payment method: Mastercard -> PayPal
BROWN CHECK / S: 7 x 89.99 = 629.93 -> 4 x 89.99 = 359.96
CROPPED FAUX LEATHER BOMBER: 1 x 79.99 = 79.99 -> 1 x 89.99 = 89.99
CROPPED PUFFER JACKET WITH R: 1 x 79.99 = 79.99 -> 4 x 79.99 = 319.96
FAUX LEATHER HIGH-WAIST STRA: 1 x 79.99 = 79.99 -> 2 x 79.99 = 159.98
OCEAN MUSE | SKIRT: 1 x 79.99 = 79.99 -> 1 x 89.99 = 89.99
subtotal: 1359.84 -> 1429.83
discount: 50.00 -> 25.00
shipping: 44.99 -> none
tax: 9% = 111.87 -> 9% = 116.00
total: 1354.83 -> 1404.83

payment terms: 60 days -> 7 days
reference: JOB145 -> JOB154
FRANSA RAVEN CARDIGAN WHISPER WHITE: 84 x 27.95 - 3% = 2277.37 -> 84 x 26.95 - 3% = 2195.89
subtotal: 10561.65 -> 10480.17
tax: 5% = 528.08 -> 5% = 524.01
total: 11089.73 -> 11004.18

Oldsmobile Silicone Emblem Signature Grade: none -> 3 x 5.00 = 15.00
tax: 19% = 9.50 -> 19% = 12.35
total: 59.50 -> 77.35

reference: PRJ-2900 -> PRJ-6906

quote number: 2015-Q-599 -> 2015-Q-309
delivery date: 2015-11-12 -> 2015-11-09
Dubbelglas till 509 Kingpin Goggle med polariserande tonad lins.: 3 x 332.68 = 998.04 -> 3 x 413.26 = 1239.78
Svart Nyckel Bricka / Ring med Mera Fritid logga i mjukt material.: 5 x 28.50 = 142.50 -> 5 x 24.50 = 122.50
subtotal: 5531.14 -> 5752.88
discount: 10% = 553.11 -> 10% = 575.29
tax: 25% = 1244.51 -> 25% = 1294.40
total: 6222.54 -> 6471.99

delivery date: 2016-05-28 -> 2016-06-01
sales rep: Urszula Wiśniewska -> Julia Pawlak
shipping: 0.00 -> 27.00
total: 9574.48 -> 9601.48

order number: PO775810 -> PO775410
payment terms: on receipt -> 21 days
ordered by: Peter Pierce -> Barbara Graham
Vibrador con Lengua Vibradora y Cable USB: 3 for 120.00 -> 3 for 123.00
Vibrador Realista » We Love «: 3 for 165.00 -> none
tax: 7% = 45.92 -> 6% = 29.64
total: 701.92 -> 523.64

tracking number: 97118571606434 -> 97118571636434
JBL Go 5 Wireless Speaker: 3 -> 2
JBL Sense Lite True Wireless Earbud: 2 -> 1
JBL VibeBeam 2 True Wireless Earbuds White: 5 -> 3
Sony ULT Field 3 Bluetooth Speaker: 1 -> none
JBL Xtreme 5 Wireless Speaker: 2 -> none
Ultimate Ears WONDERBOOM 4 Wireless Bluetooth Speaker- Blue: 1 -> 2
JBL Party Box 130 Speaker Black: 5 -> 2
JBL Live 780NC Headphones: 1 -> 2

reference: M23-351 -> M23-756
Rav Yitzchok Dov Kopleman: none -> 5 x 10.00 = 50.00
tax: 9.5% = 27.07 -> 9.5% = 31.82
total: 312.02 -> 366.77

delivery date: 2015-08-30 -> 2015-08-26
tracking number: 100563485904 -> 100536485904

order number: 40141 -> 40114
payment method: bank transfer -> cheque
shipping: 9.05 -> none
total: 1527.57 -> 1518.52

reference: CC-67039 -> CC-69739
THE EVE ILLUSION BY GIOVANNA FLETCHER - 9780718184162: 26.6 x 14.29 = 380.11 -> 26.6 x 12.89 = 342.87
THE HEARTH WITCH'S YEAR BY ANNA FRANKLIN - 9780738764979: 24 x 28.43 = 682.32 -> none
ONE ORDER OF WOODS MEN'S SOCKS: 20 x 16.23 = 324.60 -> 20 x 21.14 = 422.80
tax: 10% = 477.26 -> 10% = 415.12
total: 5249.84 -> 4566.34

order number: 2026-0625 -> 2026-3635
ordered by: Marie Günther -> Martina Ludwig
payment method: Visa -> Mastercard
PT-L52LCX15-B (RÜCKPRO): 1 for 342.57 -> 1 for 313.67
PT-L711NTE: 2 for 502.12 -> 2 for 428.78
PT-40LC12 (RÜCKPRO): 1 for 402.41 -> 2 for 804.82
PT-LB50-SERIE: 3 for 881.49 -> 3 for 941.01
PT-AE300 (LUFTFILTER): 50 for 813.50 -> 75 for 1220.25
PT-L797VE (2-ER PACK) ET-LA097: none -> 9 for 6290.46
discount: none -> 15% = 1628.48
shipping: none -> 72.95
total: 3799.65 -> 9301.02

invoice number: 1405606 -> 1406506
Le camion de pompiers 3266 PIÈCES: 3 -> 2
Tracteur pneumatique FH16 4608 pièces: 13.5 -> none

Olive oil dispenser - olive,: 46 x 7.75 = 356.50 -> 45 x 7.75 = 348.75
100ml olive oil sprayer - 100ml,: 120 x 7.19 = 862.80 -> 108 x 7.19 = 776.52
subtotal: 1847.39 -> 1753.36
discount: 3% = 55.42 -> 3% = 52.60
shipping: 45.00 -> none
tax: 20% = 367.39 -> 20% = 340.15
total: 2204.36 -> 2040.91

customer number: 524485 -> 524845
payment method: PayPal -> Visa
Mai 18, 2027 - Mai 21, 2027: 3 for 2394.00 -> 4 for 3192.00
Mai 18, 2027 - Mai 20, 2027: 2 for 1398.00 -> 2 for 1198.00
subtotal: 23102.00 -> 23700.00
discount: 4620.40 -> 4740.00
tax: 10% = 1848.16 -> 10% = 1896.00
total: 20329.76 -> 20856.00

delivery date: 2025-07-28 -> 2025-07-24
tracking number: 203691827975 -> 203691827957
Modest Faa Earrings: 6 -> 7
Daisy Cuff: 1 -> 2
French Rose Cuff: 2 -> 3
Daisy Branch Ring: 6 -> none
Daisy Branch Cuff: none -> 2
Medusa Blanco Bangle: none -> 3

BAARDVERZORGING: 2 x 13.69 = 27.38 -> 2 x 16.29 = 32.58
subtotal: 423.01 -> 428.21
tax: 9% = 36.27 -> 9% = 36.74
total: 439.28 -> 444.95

::::::

TASK STATEMENT: For every line in the listing above that contains "number", copy that line.

ANSWER FOR THE TASK:
quote number: 2015-Q-599 -> 2015-Q-309
order number: PO775810 -> PO775410
tracking number: 97118571606434 -> 97118571636434
tracking number: 100563485904 -> 100536485904
order number: 40141 -> 40114
order number: 2026-0625 -> 2026-3635
invoice number: 1405606 -> 1406506
customer number: 524485 -> 524845
tracking number: 203691827975 -> 203691827957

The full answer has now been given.